[Image comparison data]
════════

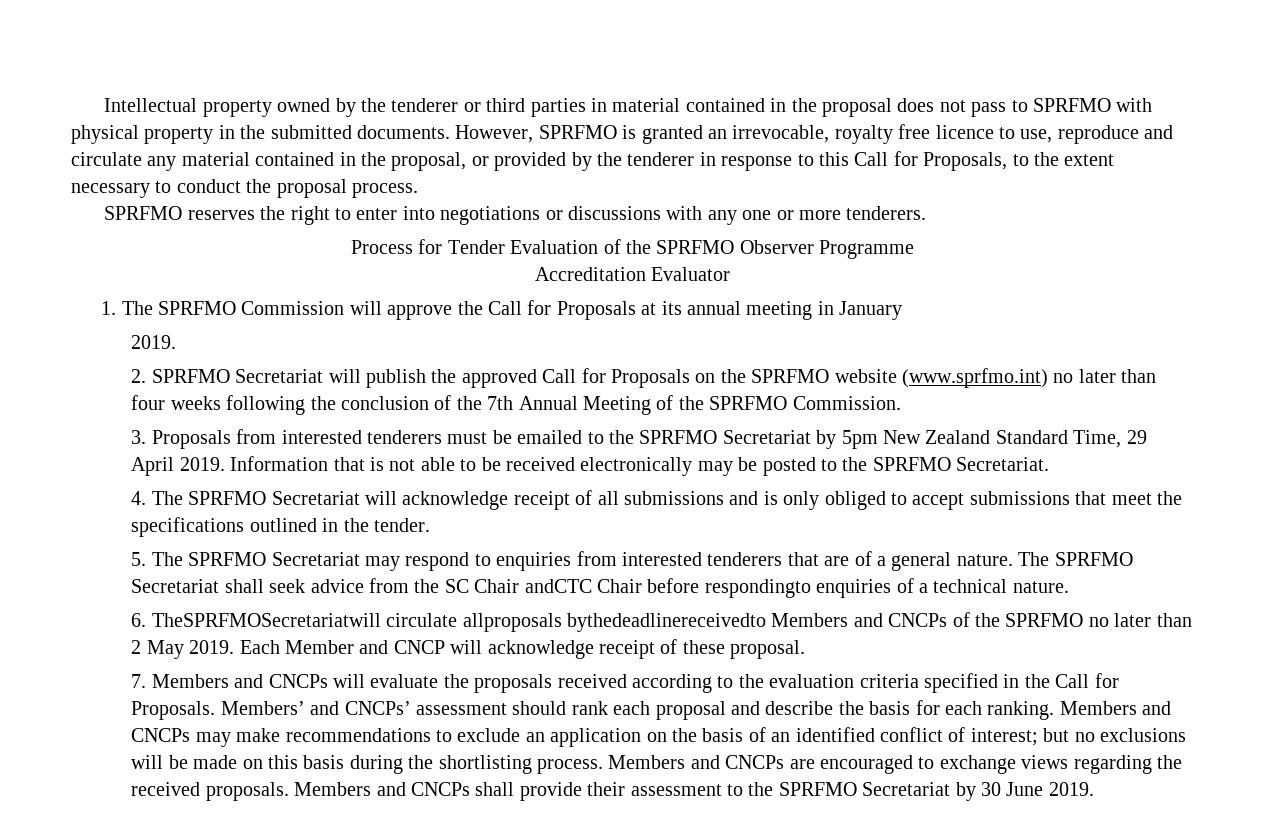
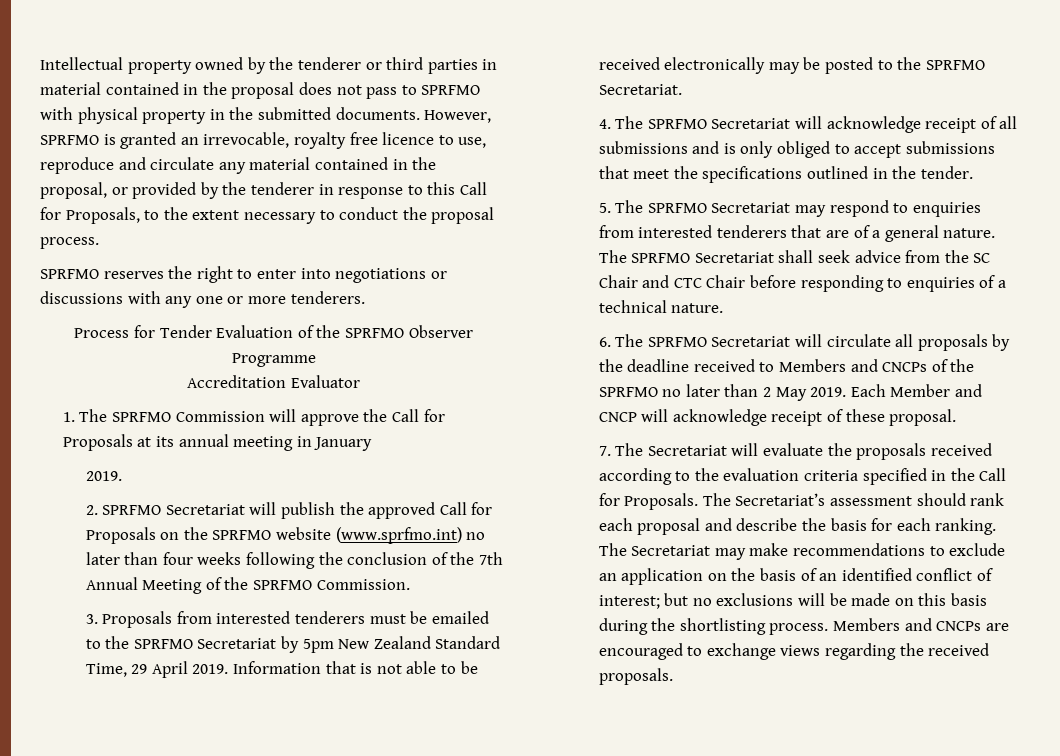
- The SPRFMO Secretariat shall seek advice from the SC Chair andCTC Chair before respondingto enquiries of a technical nature.
+ The SPRFMO Secretariat shall seek advice from the SC Chair and CTC Chair before responding to enquiries of a technical nature.
- 6. TheSPRFMOSecretariatwill circulate allproposals bythedeadlinereceivedto Members and CNCPs of the SPRFMO no later than 2 May 2019.
+ 6. The SPRFMO Secretariat will circulate all proposals by the deadline received to Members and CNCPs of the SPRFMO no later than 2 May 2019.
- 7. Members and CNCPs will evaluate the proposals received according to the evaluation criteria specified in the Call for Proposals.
+ 7. The Secretariat will evaluate the proposals received according to the evaluation criteria specified in the Call for Proposals.
- Members’ and CNCPs’ assessment should rank each proposal and describe the basis for each ranking.
+ The Secretariat’s assessment should rank each proposal and describe the basis for each ranking.
- Members and CNCPs may make recommendations to exclude an application on the basis of an identified conflict of interest; but no exclusions will be made on this basis during the shortlisting process.
+ The Secretariat may make recommendations to exclude an application on the basis of an identified conflict of interest; but no exclusions will be made on this basis during the shortlisting process.
- Members and CNCPs shall provide their assessment to the SPRFMO Secretariat by 30 June 2019.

════════

#### WHAT YOU SHOULD DO
Set down only the lines from the line with "6. The SPRFMO" through the last line of the data above, keeping both the first and the last.

#### THE ANSWER
+ 6. The SPRFMO Secretariat will circulate all proposals by the deadline received to Members and CNCPs of the SPRFMO no later than 2 May 2019.
- 7. Members and CNCPs will evaluate the proposals received according to the evaluation criteria specified in the Call for Proposals.
+ 7. The Secretariat will evaluate the proposals received according to the evaluation criteria specified in the Call for Proposals.
- Members’ and CNCPs’ assessment should rank each proposal and describe the basis for each ranking.
+ The Secretariat’s assessment should rank each proposal and describe the basis for each ranking.
- Members and CNCPs may make recommendations to exclude an application on the basis of an identified conflict of interest; but no exclusions will be made on this basis during the shortlisting process.
+ The Secretariat may make recommendations to exclude an application on the basis of an identified conflict of interest; but no exclusions will be made on this basis during the shortlisting process.
- Members and CNCPs shall provide their assessment to the SPRFMO Secretariat by 30 June 2019.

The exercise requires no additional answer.